Taking Ron Kuby off the radio won’t stop him from talking — particularly if you ask the radical attorney about his on-air replacement, Don Imus.
“One of the odder aspects of this is that Imus makes a racist comment, and the damage is done to a civil rights lawyer,” Kuby reflected one day after he was canned at WABC-AM, abruptly ending a successful eight-year morning drive-time run.
“He gets my job, and I’m told about the high price he paid,” Kuby continued, his voice rising in disbelief. “He’s paid? What about me? The press release ought to say, ‘Ron Kuby has paid a high price for Don Imus’ mistake.’ He gets $20 million, an eight-month vacation and my job.”
It’s true: The radio resurrection of Don Imus flipped the off switch on Kuby’s New York radio gig, where he and co-host Curtis Sliwa garnered a bigger Big Apple audience than the one Imus left behind after his April firing at WFAN-AM.
But Imus has the reputation, the buzz, the potential for national syndication. As for Kuby, he heads into radio silence looking forward to ... sleeping late.
“I’m a man who strives to achieve his expectations,” Kuby said of his modest goal.
The left-leaning Kuby was an unlikely match for conservative talk-show bastion WABC, home to Rush Limbaugh and Sean Hannity. He and Guardian Angels founder Curtis Sliwa started their morning show in May 2000, breaking into the top 10 for morning drive ratings in the nation’s most competitive market.

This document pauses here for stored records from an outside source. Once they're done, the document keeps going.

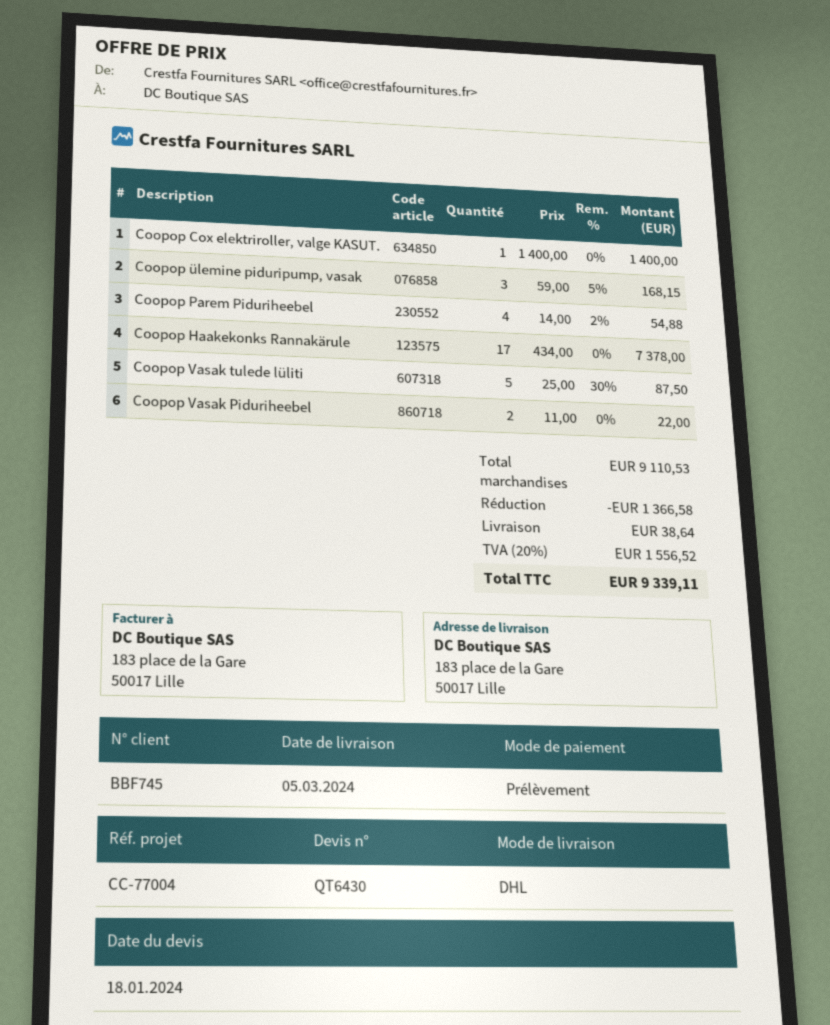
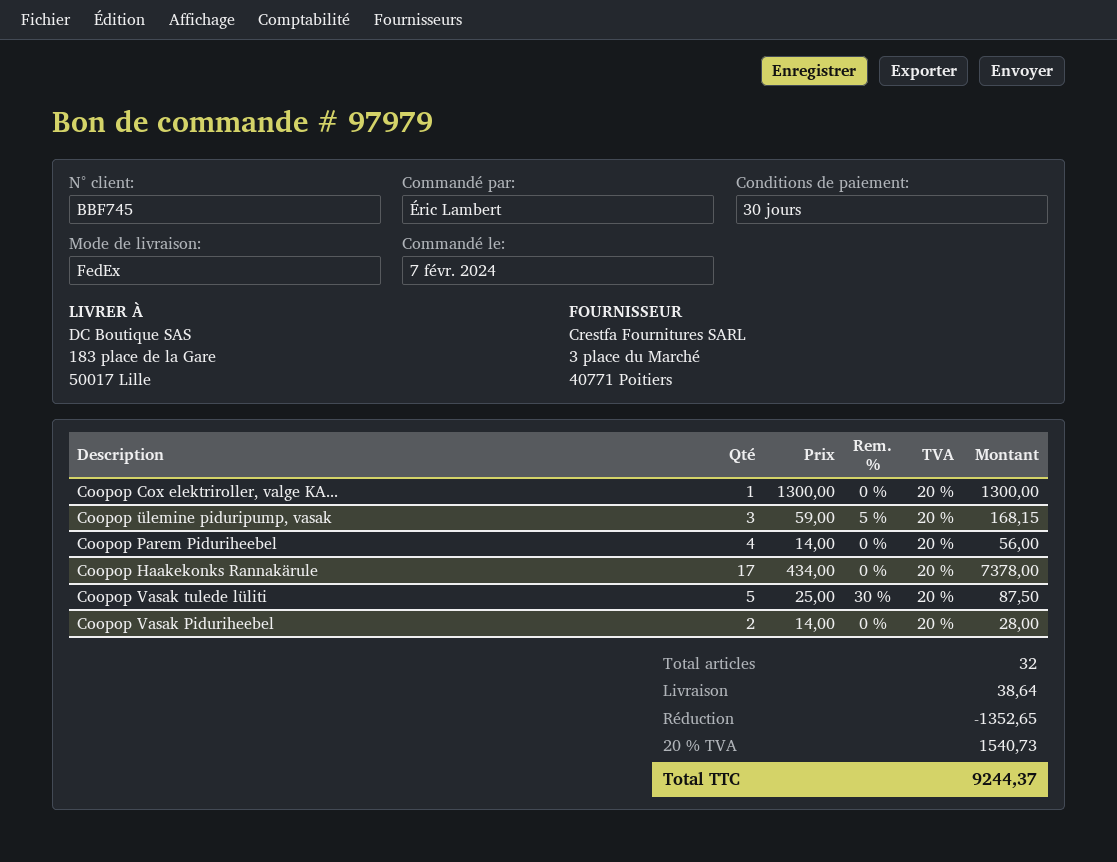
shipping method: DHL -> FedEx
Coopop Cox elektriroller, valge KASUT.: 1 x 1400.00 = 1400.00 -> 1 x 1300.00 = 1300.00
Coopop Parem Piduriheebel: 4 x 14.00 - 2% = 54.88 -> 4 x 14.00 = 56.00
Coopop Vasak Piduriheebel: 2 x 11.00 = 22.00 -> 2 x 14.00 = 28.00
discount: 1366.58 -> 1352.65
tax: 20% = 1556.52 -> 20% = 1540.73
total: 9339.11 -> 9244.37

“We were like mixing ammonia and bleach — very volatile, like the husband and wife in ‘Goodfellas,’ ” Sliwa said. “It was great radio. But this is new management, and they want a national show.”
Before bringing his distinctive voice to the airwaves, Kuby did most of his public speaking in courtrooms. He was best known as the protege and sidekick of William Kunstler, the gold standard of left-wing lawyers.
Together they gleefully embraced a series of eclectic clients, including mob boss John Gotti and Marlon Brando’s son, Christian. Kuby soldiered on alone after Kunstler died in 1995; one year later, in a nationally publicized case, Kuby won a $43 million judgment against subway gunman Bernie Goetz for a black youth left paralyzed by the infamous 1984 shooting.
Kuby’s career was good preparation for his role as the liberal voice on the conservative talk station, where many of the listeners were initially ready to kill him. Their threats paled compared to the one posed by mob informant Sammy “The Bull” Gravano, who once issued a contract on the ponytailed lawyer.
Kuby received news of his radio dismissal just 45 minutes before Imus’ return to radio was announced Thursday afternoon by Citadel Broadcasting Corp., owner of WABC. (Las Vegas-based Citadel bought WABC and other ABC radio stations from Walt Disney Co. last year.) Hundreds of calls and e-mails soon flooded in from listeners.
“They were almost all prefaced by ‘I’m a Republican, I’m a conservative, I don’t agree with your politics, but ...’ ” Kuby said. “They enjoyed listening to ‘Curtis and Kuby,’ and I share their sadness.”
On Friday morning, Sliwa was back on the air without Kuby. The beret-wearing broadcaster will end up with a show in a different time slot, operating without his mismatched partner. Kuby admits he’s been bitten by the broadcasting bug, and he’d love to get another on-air shot somewhere.
Which reminds him: Back in April, when Imus was under fire nationally for his crack about the Rutgers women’s basketball team, one of the few voices defending the veteran host belonged to ... Ron Kuby.
“While I condemned what Imus said, I also said I didn’t think he should be fired,” Kuby said. “It’s hard to talk for 25 hours a week and not say something stupid.”